Wagner’s animus toward Jews, expressed in a lengthy 1850 essay that he revised and reprinted nearly two decades later, could hardly have been based on his personal relationships with Jews. He owed much of his success to people like Giacomo Mayerbeer, a prominent German-Jewish composer who supported and touted the young Wagner, and the great Polish-Jewish pianist Carl Tausig, who sold patron certificates to fund construction of the opera house at Bayreuth.
Jews, Wagner wrote, were a “destructive foreign element” rather than a legitimate, organic part of German society or culture. Jewish artists were able to imitate but nothing more, he declared.

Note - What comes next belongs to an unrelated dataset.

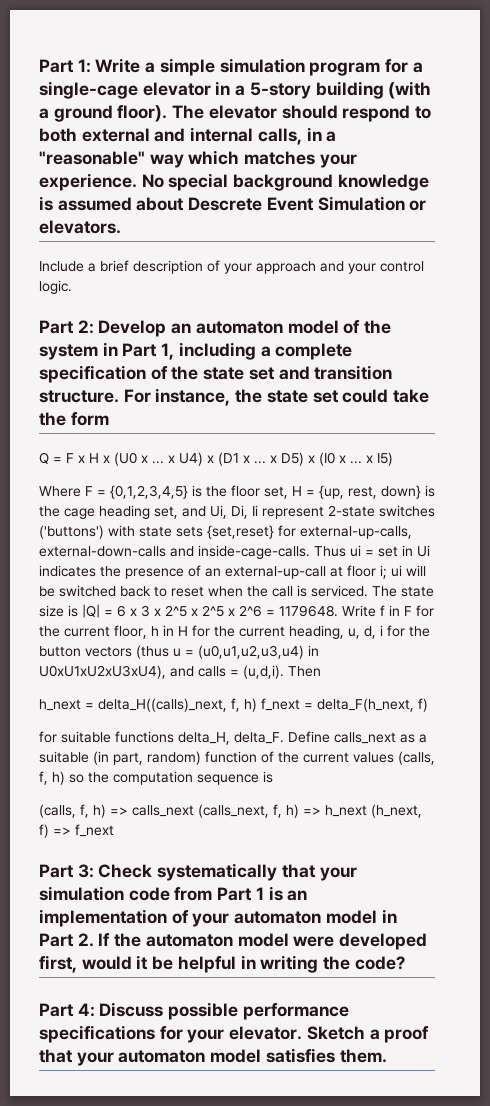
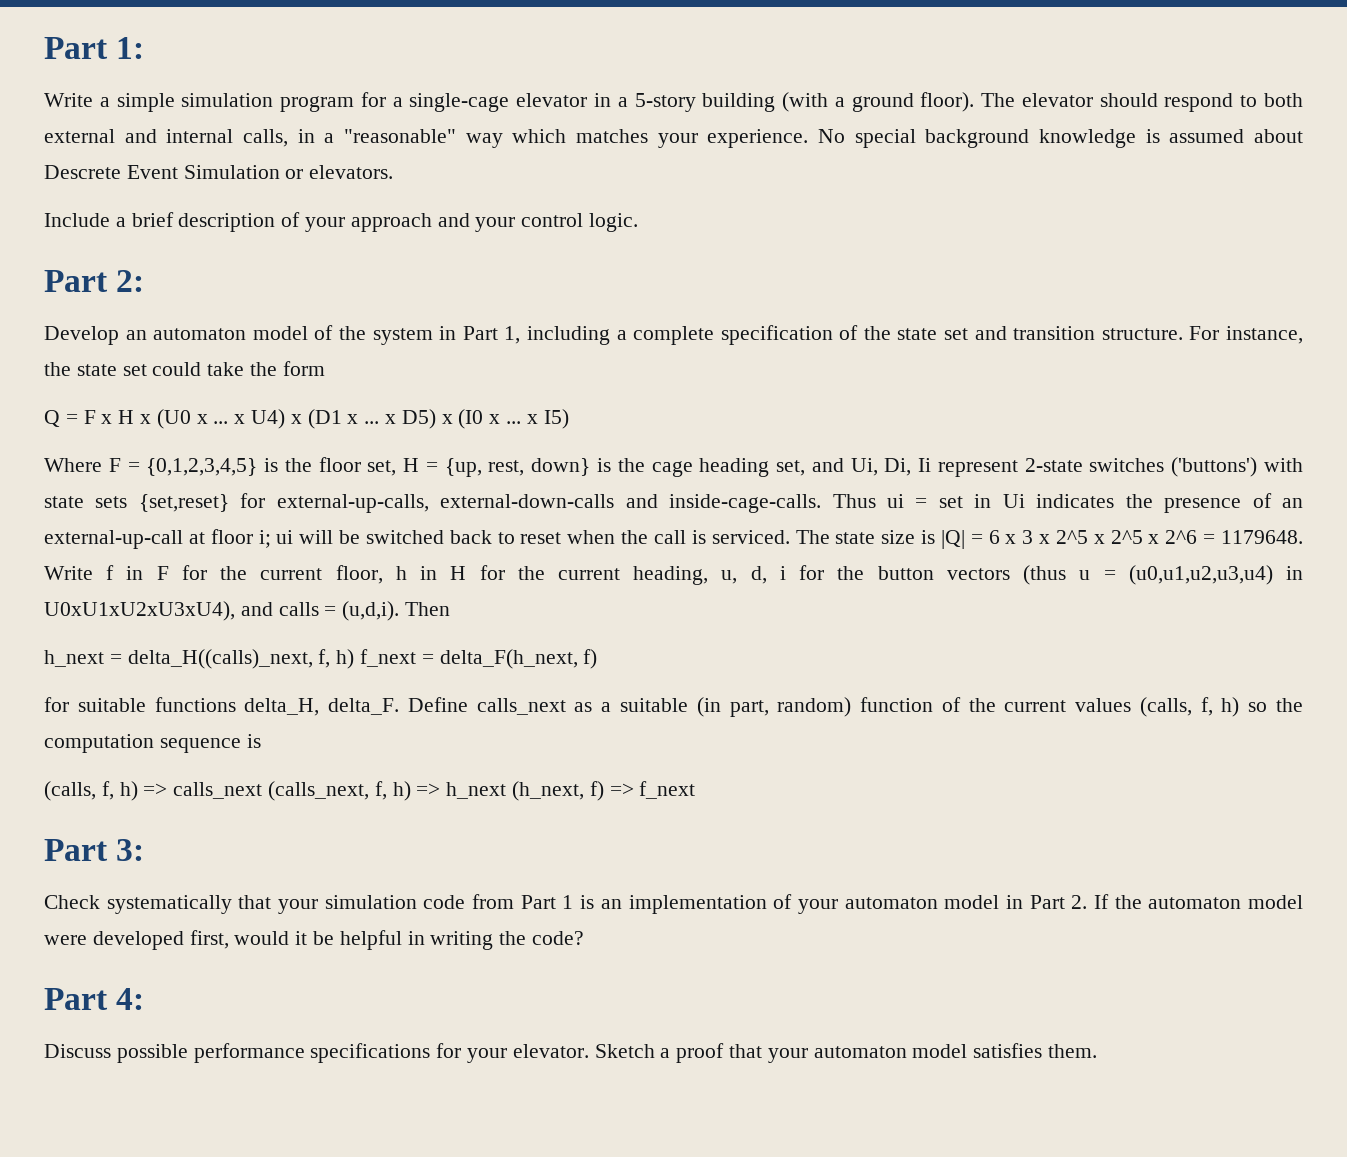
(91, 66) none -> (145, 48) //
(94, 327) none -> (145, 281) //
(94, 871) none -> (145, 850) //
(95, 1010) none -> (145, 999) //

How could such first-rate musicians and valuable collaborators as Levi and Rubenstein work side by side with an unabashed racist? Well, to sum up the varied perspectives of the assembled historians and biographers: It’s complicated.
Classical music and opera were the cultural pinnacle of Europe in the late 1800s, and the undeniably gifted Wagner stood at the highest peak. My hunch is that Levi and Rubinstein were inspired and satisfied that they were applying their talents to the highest purpose. If they had to endure personal insults, humiliation and anguish — and there is ample evidence that they did — they would.
I don’t mind admitting that “Wagner’s Jews” demolished my ignorant assumption that the Nazis had simply embraced and promoted Wagner as an icon of superior Aryan accomplishment. In fact, the high- profile composer originated the theory that Jews were outsiders and parasites, providing a template for Hitler to build his platform of hatred and annihilation.
This crucial fact explains the fervid opposition to the proposed performance of Wagner’s work in Israel for the first time. The 2012 controversy provides a compelling contemporary frame for “Wagner’s Jews,” and invites us to grapple with the enduring conundrum of separating the creator from his or her creation.
Herrmann Levi and Joseph Rubinstein had the same problem, in spades.